Marietta Zille*, Juan A. Oses-Prieto, Sara R. Savage, Saravanan S. Karuppagounder, Yingxin Chen, Amit Kumar, John H. Morris, Karl A. Scheidt, Alma L. Burlingame, Rajiv R. Ratan*

*Corresponding author for this work

Research output: Contribution to journalArticlepeer-review

11 Scopus citations

Abstract

Ferroptosis is a caspase-independent, iron-dependent form of regulated necrosis extant in traumatic brain injury, Huntington disease, and hemorrhagic stroke. It can be activated by cystine deprivation leading to glutathione depletion, the insufficiency of the antioxidant glutathione peroxidase-4, and the hemolysis products hemoglobin and hemin. A cardinal feature of ferroptosis is extracellular signal-regulated kinase (ERK)1/2 activation culminating in its translocation to the nucleus. We have previously confirmed that the mitogen-activated protein (MAP) kinase kinase (MEK) inhibitor U0126 inhibits persistent ERK1/2 phosphorylation and ferroptosis. Here, we show that hemin exposure, a model of secondary injury in brain hemorrhage and ferroptosis, activated ERK1/2 in mouse neurons. Accordingly, MEK inhibitor U0126 protected against hemin-induced ferroptosis. Unexpectedly, U0126 prevented hemin-induced ferroptosis independent of its ability to inhibit ERK1/2 signaling. In contrast to classical ferroptosis in neurons or cancer cells, chemically diverse inhibitors of MEK did not block hemin-induced ferroptosis, nor did the forced expression of the ERK-selective MAP kinase phosphatase (MKP)3. We conclude that hemin or hemoglobin-induced ferroptosis, unlike glutathione depletion, is ERK1/2-independent. Together with recent studies, our findings suggest the existence of a novel subtype of neuronal ferroptosis relevant to bleeding in the brain that is 5-lipoxygenase-dependent, ERK-independent, and transcription-independent. Remarkably, our unbiased phosphoproteome analysis revealed dramatic differences in phosphorylation induced by two ferroptosis subtypes. As U0126 also reduced cell death and improved functional recovery after hemorrhagic stroke in male mice, our analysis also provides a template on which to build a search for U0126’s effects in a variant of neuronal ferroptosis.
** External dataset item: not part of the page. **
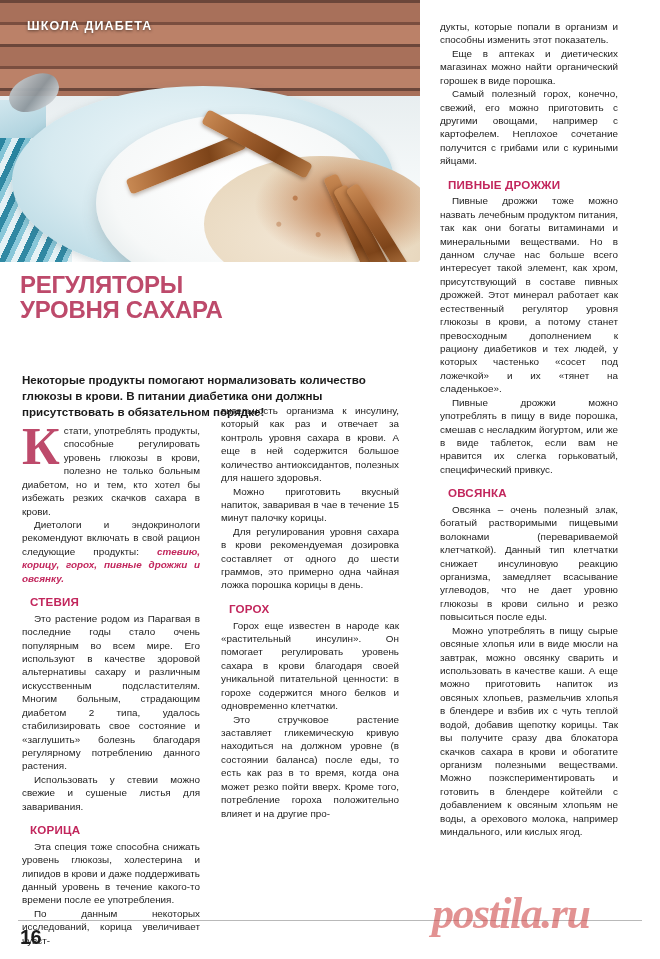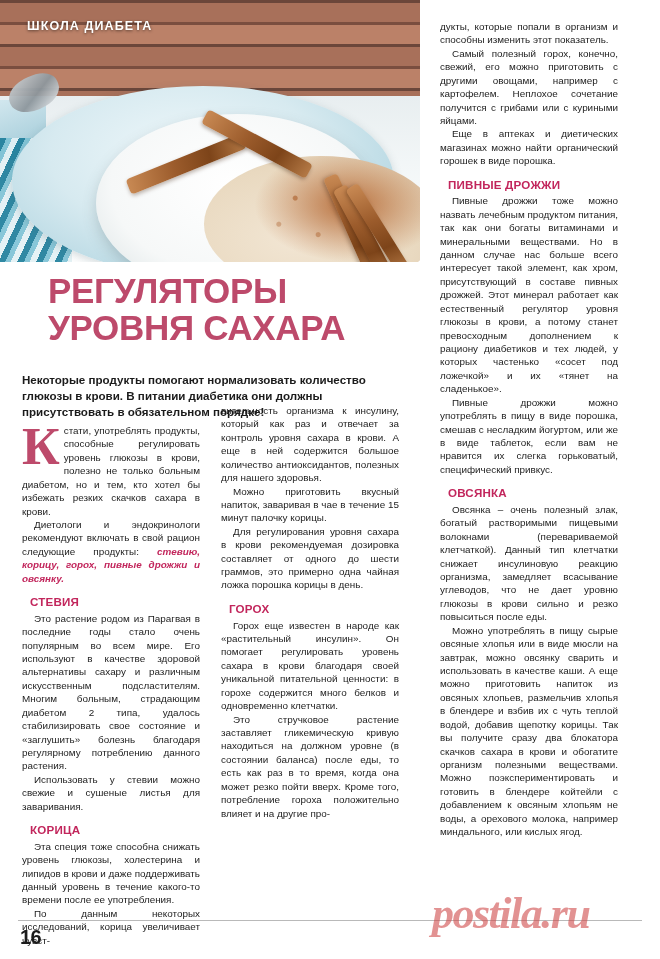"Самый полезный горох, конечно, свежий," p { order: before "Еще в аптеках и диетических" -> after "Еще в аптеках и диетических" }
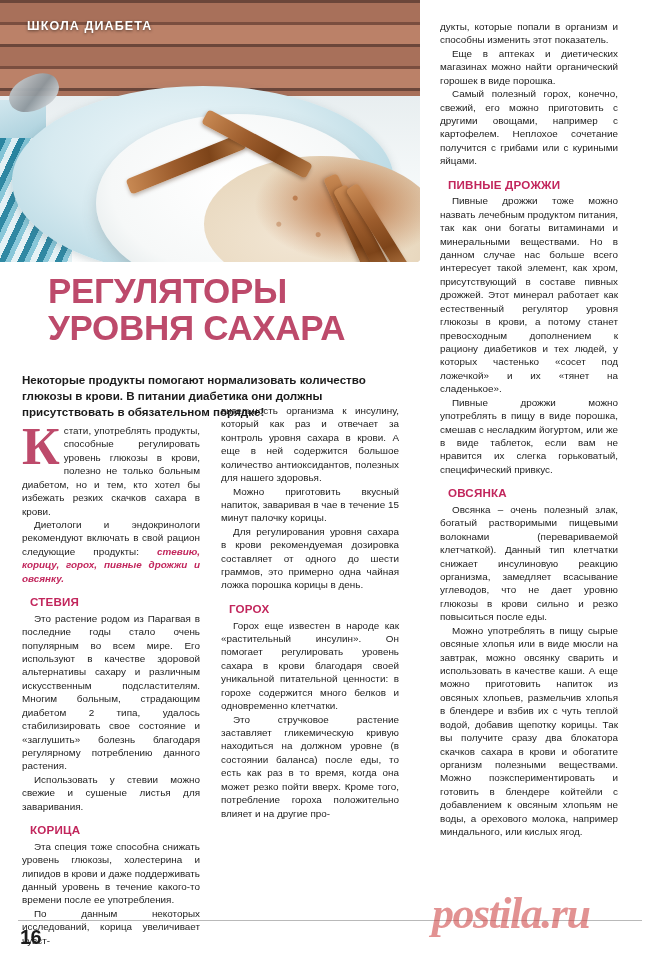"РЕГУЛЯТОРЫ" .headline { font-size: 35px -> 24px; margin-left: 28px -> none }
Original languageEnglish (US)
Pages (from-to)2065-2079
Number of pages15
JournalJournal of Neuroscience
Volume42
Issue number10
DOIs
StatePublished - Mar 9 2022

Keywords

  • MAP signaling
  • brain hemorrhage
  • cell death
  • ferroptosis
  • phosphoproteomics
  • stroke

ASJC Scopus subject areas

  • Medicine(all)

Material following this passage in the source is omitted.